# Oklahoma Joe Highland temperature variations



## quinngarcia (May 3, 2017)

So. Got the highland and did the mods. RTV 
Gaskets along doors 
Baffle/Convection plate from bbqmods

Did a test run and found that while temperature is stable across the cooking chamber, it is vastly different from top to bottom. The dome temp is super high while grate level is significantly lower. Example 300 on dome height and 250 at grill level. I imagine this is normal since there is the plate present but can anyone validate this please?  I have a digital thermometer with probe at grate level and it's fairly accurate. I just wonder if the higher temp above affects the food at grate level.


----------



## SmokinAl (May 4, 2017)

My Lang runs about 20 degrees hotter on the top rack.

I don't think there is much you can do about it, since heat tends to rise.

Al


----------



## mk10 (Jun 18, 2017)

Yep. That's what  I get too. Around 250 just above the grill and 300 or better on the lid thermometer. I also tested the temperature of the lid thermometer with boiling water, so it's probably reasonably close. 

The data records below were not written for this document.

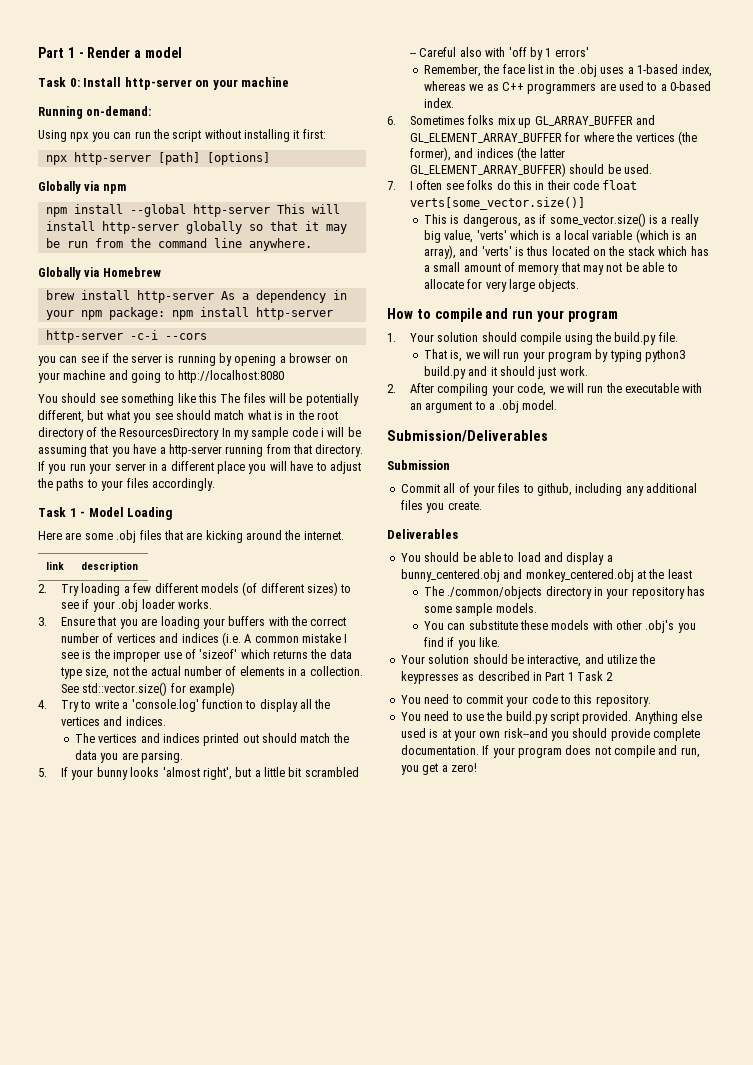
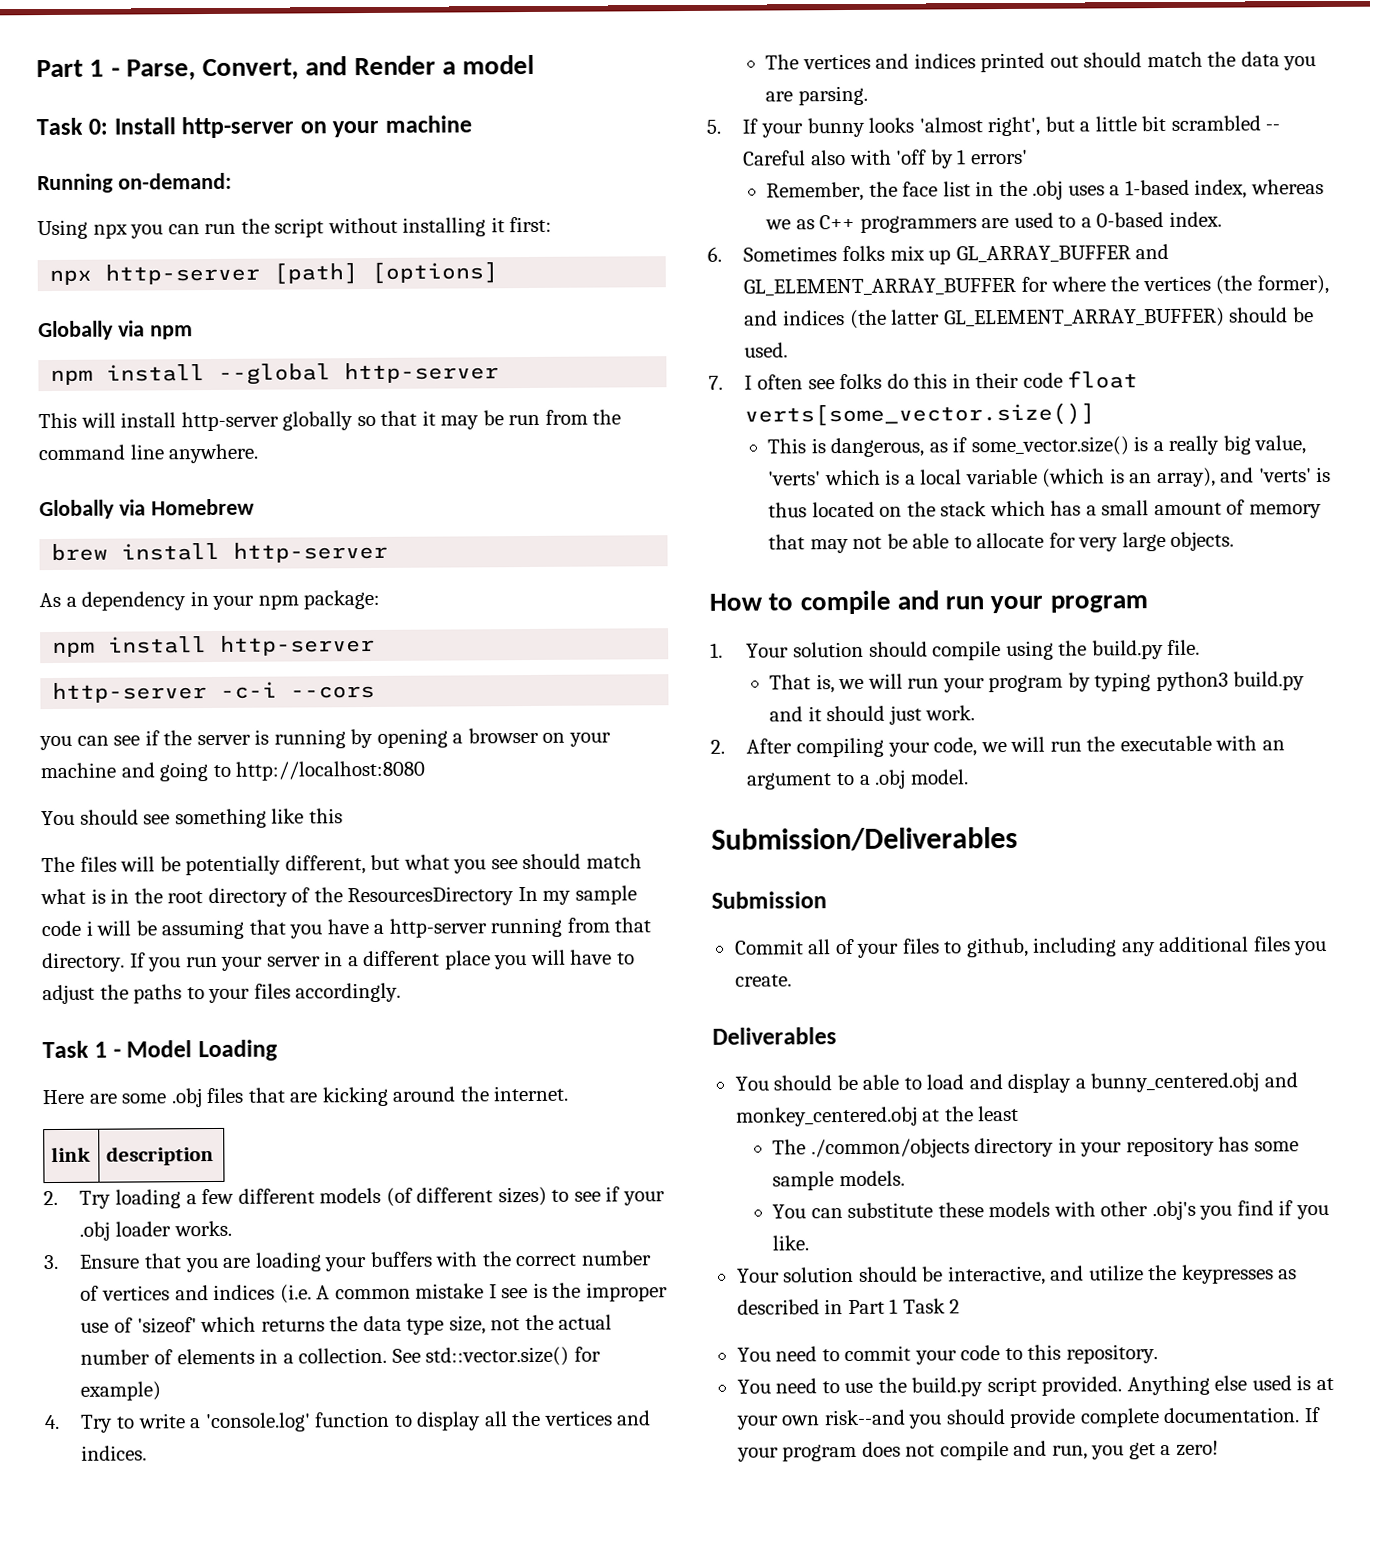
- Part 1 - Render a model
+ Part 1 - Parse, Convert, and Render a model
- npm install --global http-server This will install http-server globally so that it may be run from the command line anywhere.
+ npm install --global http-server
+ This will install http-server globally so that it may be run from the command line anywhere.
- brew install http-server As a dependency in your npm package: npm install http-server
+ brew install http-server
+ As a dependency in your npm package:
+ npm install http-server
- You should see something like this The files will be potentially different, but what you see should match what is in the root directory of the ResourcesDirectory In my sample code i will be assuming that you have a http-server running from that directory.
+ You should see something like this
+ The files will be potentially different, but what you see should match what is in the root directory of the ResourcesDirectory In my sample code i will be assuming that you have a http-server running from that directory.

I think it's operating the way it's supposed to and you're good to go!


----------



## cksteele (Jun 18, 2017)

if you wanna  bring the heat down lower  to the grill you could add a  extension to the  the  smokestack  i added  a piece  of metal piping  to  bring the exhaust down to grate  lvl in my ok joe


----------



## Griz0146 (Aug 8, 2018)

I’m getting the same problem in the heighland reverse flow especially the first hour. The smoke stack comes done to the grate. The longer the cook the closer the top temp matches the bottom.  I have to remind myself no peeking or that throws everything off again.


----------



## E's Smokin (Aug 17, 2018)

I put in a shelf 4 inches above the grate & lowered the stack to the bottom grate level, the top shelf was close & the bottom grate was close , so I have 2 cooking zones that maintained temp for over 7 hours


----------